“Autism had built a fence around our Emma, and we just had to unlock it" - The Foster Family
Receiving Emma’s autism diagnosis provided much-needed validation for us. That it wasn’t just me doing a terrible job at parenting. Our family been struggling for some time and were doing everything on our own without outside support. While part of me didn’t want to label her, another part of me knew the diagnosis would open up doors to get help. Now, through AEIOU, we are the success story I never dreamed would happen.
Emma was always very physically advanced, but it was as though her mind hadn’t caught up with her body. She didn’t speak like the other toddlers, she bit my husband and I almost on a daily basis and I envisaged needing to change her nappy as a 10 year old. I didn’t know what was going to happen to her when she grew up. Would she live with us forever? Would she ever have a job? I feared us dying because who else could look after her? Before AEIOU we grieved for the future we had imagined for our first child.
At first, the biggest difficulty for Emma when starting at AEIOU was settling into a new routine and having expectations set for her. She was being challenged for the first time. We knew all this personality and intelligence was inside her, but we hadn’t been able to break through on our own. Because she couldn’t communicate with us, there was so much frustration working against us as a barrier.
Now she is like a different girl. Her personality just shines. She’s goofy, silly, plays and pretends. So many things you’d expect of a child her age. She can talk and tell us when she’s angry, rather than kicking and biting. I feel like the mum of every other four-year-old who never stops chattering. I try to remember back to the time I wished she would talk. The transformation almost seems like magic.
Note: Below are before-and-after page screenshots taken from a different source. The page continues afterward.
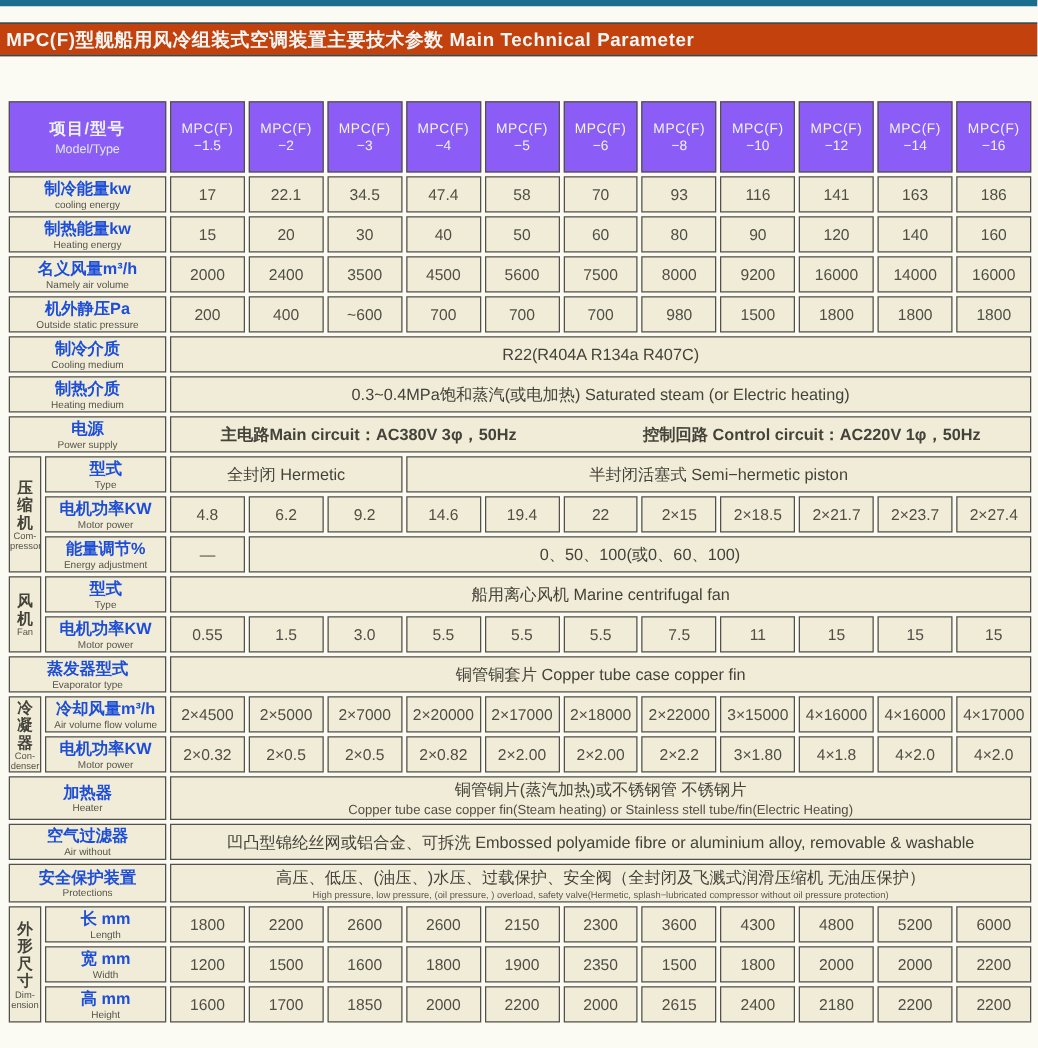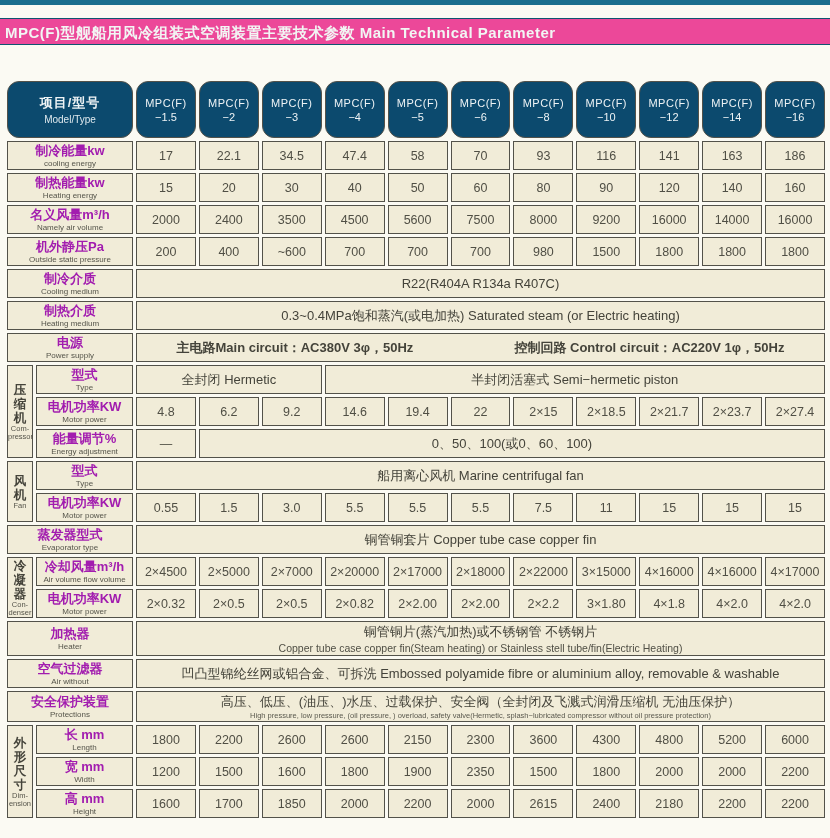"MPC(F)型舰船用风冷组装式空调装置主要技术参数 Main Technical" .title-bar { background: #ec4899 -> #c2410c }
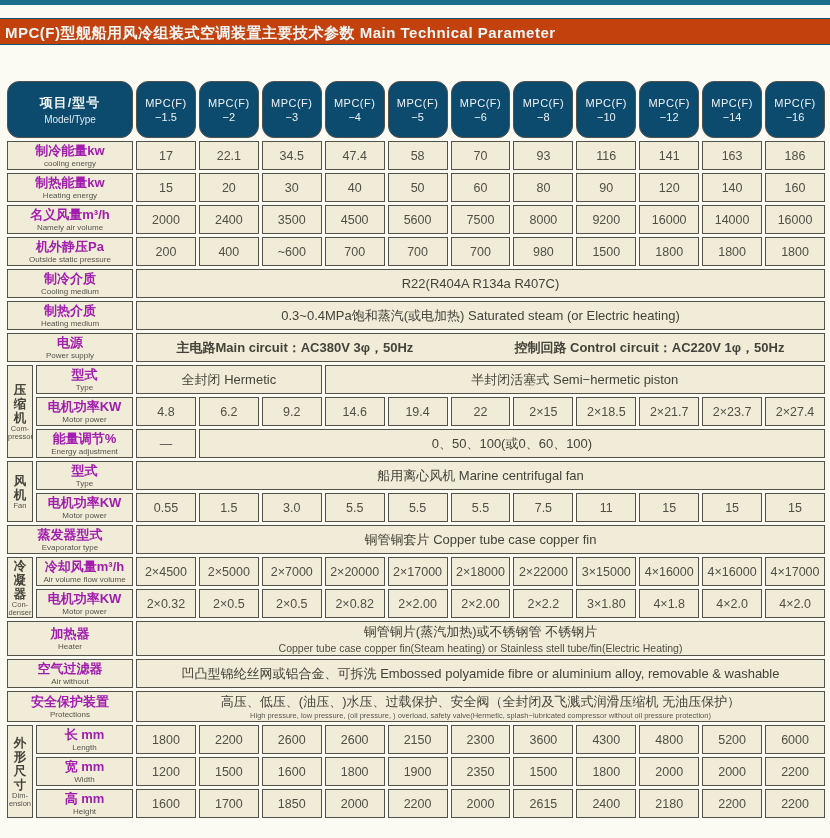"项目/型号" th.model,th.corner { background: #0c4a6e -> #8b5cf6; border-radius: 12px -> none }
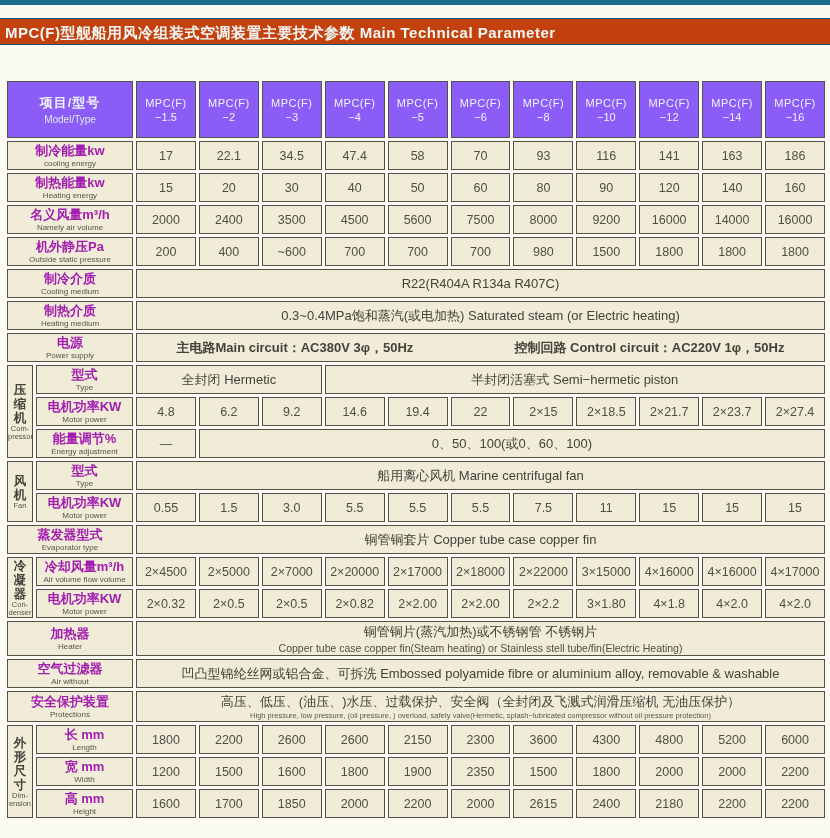"制冷能量kw" td.label .lzh { color: #a21caf -> #1d4ed8 }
Emma is teaching herself to read. She knows all the colours and letters of the alphabet. She is also toilet trained, something that, with the right support, she picked up almost straight away. Her diet is still a work in progress and our biggest ongoing challenge, but compared to where we were, it’s not as high of a mountain to climb anymore. And the staff are there to support us all the way.
I’m just so grateful that now I can dream about Emma’s future again. What’s she going to do, what she’s going to be. I thought I’d lost that. I can’t see anything out of reach for her now. She loves sea animals so maybe she’ll want to be a marine biologist. All our lives have just changed 100 per cent.
If I could reach out to other families in the same boat as us a few years ago, I would encourage them not to shut the doors. There’s help out there and people who want to work with our kids. We also need to hold our kids in the highest regard, because they’re just capable of so much.